Re: On the word length distribution




    > [Jacques:] I wonder: what if there were no real
    > word separations; if the separations were a consequence
    > of rules like: "after y always a space, before q always
    > a space", etc. -- a system similar to Arabic? Actually,
    > in Arabic, there are word separations on top of these
    > "letter separations". He r e is an e xample of how E
    > nglish would look like with wor d se par ations and a
    > r ule "afte r e and r always a space".
    
If the letters are generated at random, this process should give an
exponentially decaying distribution of token lengths (i.e. tokens with
length k would occur with probability A**k*(1 - A), for some A < 1).  

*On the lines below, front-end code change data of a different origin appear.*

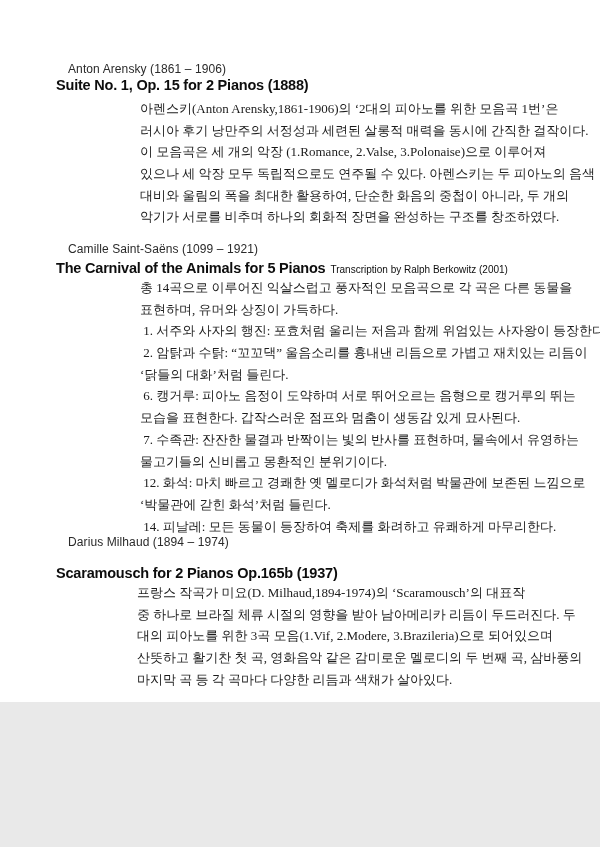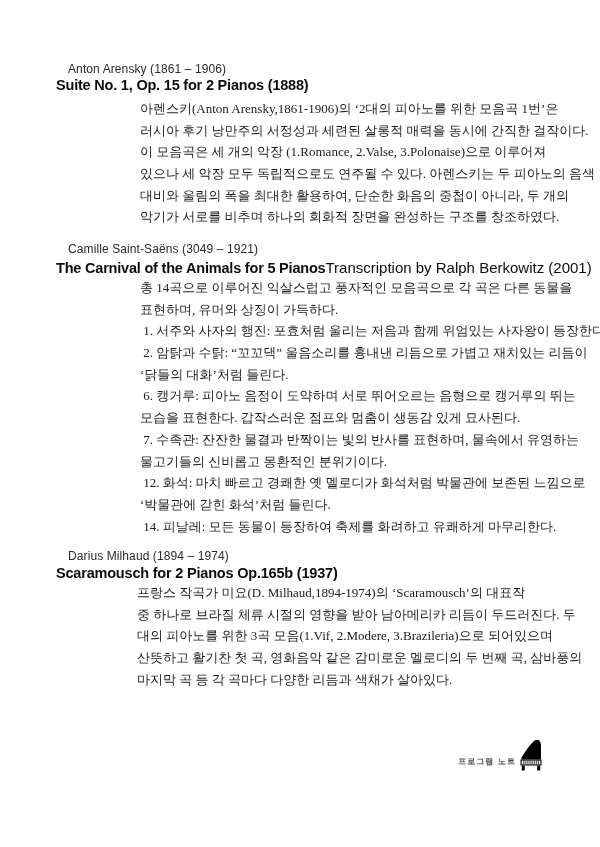--- a/index.html
+++ b/index.html
@@ -1,19 +1,19 @@
 <!DOCTYPE html>
 <html><head>
 <meta charset="utf-8">
 <style>
   html, body { margin: 0; padding: 0; background: #e9e9e9; }
   #page {
     position: relative;
     width: 600px;
-    height: 847px;
+    height: 702px;
     margin: 0 auto;
     background: #ffffff;
     overflow: hidden;
     font-family: "Liberation Serif", serif;
     color: #151515;
   }
   .section { position: absolute; left: 0; top: 0; width: 600px; }
   .composer {
     position: absolute;
     left: 68px;
@@ -30,22 +30,23 @@
     font-family: Liberation Sans, sans-serif;
     font-weight: 700;
     font-size: 14.5px;
     line-height: 18px;
     letter-spacing: -0.2px;
     color: #0d0d0d;
     white-space: pre;
   }
   .work-subtitle {
     font-weight: 400;
-    font-size: 15px;
+    font-size: 10px;
     letter-spacing: 0;
+    margin-left: 5px;
   }
   .para {
     position: absolute;
     left: 140px;
     width: 420px;
     font-family: "Liberation Serif", serif;
     font-size: 13px;
     line-height: 21.7px;
     color: #1b1b1b;
     white-space: pre;
@@ -76,27 +77,27 @@
 
 <div id="page">
 
   <div class="section">
     <div class="composer" style="top:62px">Anton Arensky (1861 – 1906)</div>
     <div class="work-title" style="top:76px"><span>Suite No. 1, Op. 15 for 2 Pianos (1888)</span></div>
     <div class="para" style="top:98px"><div class="line">아렌스키(Anton Arensky,1861-1906)의 ‘2대의 피아노를 위한 모음곡 1번’은</div><div class="line">러시아 후기 낭만주의 서정성과 세련된 살롱적 매력을 동시에 간직한 걸작이다.</div><div class="line">이 모음곡은 세 개의 악장 (1.Romance, 2.Valse, 3.Polonaise)으로 이루어져</div><div class="line">있으나 세 악장 모두 독립적으로도 연주될 수 있다. 아렌스키는 두 피아노의 음색</div><div class="line">대비와 울림의 폭을 최대한 활용하여, 단순한 화음의 중첩이 아니라, 두 개의</div><div class="line">악기가 서로를 비추며 하나의 회화적 장면을 완성하는 구조를 창조하였다.</div></div>
   </div>
 
   <div class="section">
-    <div class="composer" style="top:242px">Camille Saint-Saëns (3049 – 1921)</div>
+    <div class="composer" style="top:242px">Camille Saint-Saëns (1099 – 1921)</div>
     <div class="work-title" style="top:259px"><span>The Carnival of the Animals for 5 Pianos</span><span class="work-subtitle">Transcription by Ralph Berkowitz (2001)</span></div>
     <div class="para" style="top:277px"><div class="line">총 14곡으로 이루어진 익살스럽고 풍자적인 모음곡으로 각 곡은 다른 동물을</div><div class="line">표현하며, 유머와 상징이 가득하다.</div><div class="line"> 1. 서주와 사자의 행진: 포효처럼 울리는 저음과 함께 위엄있는 사자왕이 등장한다.</div><div class="line"> 2. 암탉과 수탉: “꼬꼬댁” 울음소리를 흉내낸 리듬으로 가볍고 재치있는 리듬이</div><div class="line">‘닭들의 대화’처럼 들린다.</div><div class="line"> 6. 캥거루: 피아노 음정이 도약하며 서로 뛰어오르는 음형으로 캥거루의 뛰는</div><div class="line">모습을 표현한다. 갑작스러운 점프와 멈춤이 생동감 있게 묘사된다.</div><div class="line"> 7. 수족관: 잔잔한 물결과 반짝이는 빛의 반사를 표현하며, 물속에서 유영하는</div><div class="line">물고기들의 신비롭고 몽환적인 분위기이다.</div><div class="line"> 12. 화석: 마치 빠르고 경쾌한 옛 멜로디가 화석처럼 박물관에 보존된 느낌으로</div><div class="line">‘박물관에 갇힌 화석’처럼 들린다.</div><div class="line"> 14. 피날레: 모든 동물이 등장하여 축제를 화려하고 유쾌하게 마무리한다.</div></div>
   </div>
 
   <div class="section">
-    <div class="composer" style="top:549px">Darius Milhaud (1894 – 1974)</div>
+    <div class="composer" style="top:535px">Darius Milhaud (1894 – 1974)</div>
     <div class="work-title" style="top:564px"><span>Scaramousch for 2 Pianos Op.165b (1937)</span></div>
     <div class="para" style="top:582px; left:137px"><div class="line">프랑스 작곡가 미요(D. Milhaud,1894-1974)의 ‘Scaramousch’의 대표작</div><div class="line">중 하나로 브라질 체류 시절의 영향을 받아 남아메리카 리듬이 두드러진다. 두</div><div class="line">대의 피아노를 위한 3곡 모음(1.Vif, 2.Modere, 3.Brazileria)으로 되어있으며</div><div class="line">산뜻하고 활기찬 첫 곡, 영화음악 같은 감미로운 멜로디의 두 번째 곡, 삼바풍의</div><div class="line">마지막 곡 등 각 곡마다 다양한 리듬과 색채가 살아있다.</div></div>
   </div>
 
   <div id="footer">
     <span class="footer-label">프로그램 노트</span>
     <span>
       <svg class="piano-icon-svg" width="22" height="34" viewBox="0 0 22 34" aria-hidden="true">
 
         <path d="M1.5 21.5 L1.5 19.5 C5 13.5 9.5 7.5 13 4 C15 2 17.8 1 19.4 2.8 C20.8 4.4 21 6.5 21 9 L21 21.5 Z" fill="#000000"></path>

(I am not sure what the *word* length distribution would be -- I owe
you that.)

But the letters of the VMS are not generated at random; there are all
sort of "phonological" rules about allowed digraphs, plus some rules
that apply to the word as a whole, like "there is at most one gallows
per word" and "each word is a single hill" (where the heights are
basically {q m n } < {d l r s} < {ch sh} < {k t p f}, plus some tweaks
for {e i a o y} and rare letters.)

I don't know whether it is possible to get these two rules (and the
right statistics) with a low-order markov monkey plus word splitting
rules based on local context. We could get single-hill words by
inserting a space at every "valley bottom"; but I suspect that the
token length distribution would be too biased towards short words.

--stolfi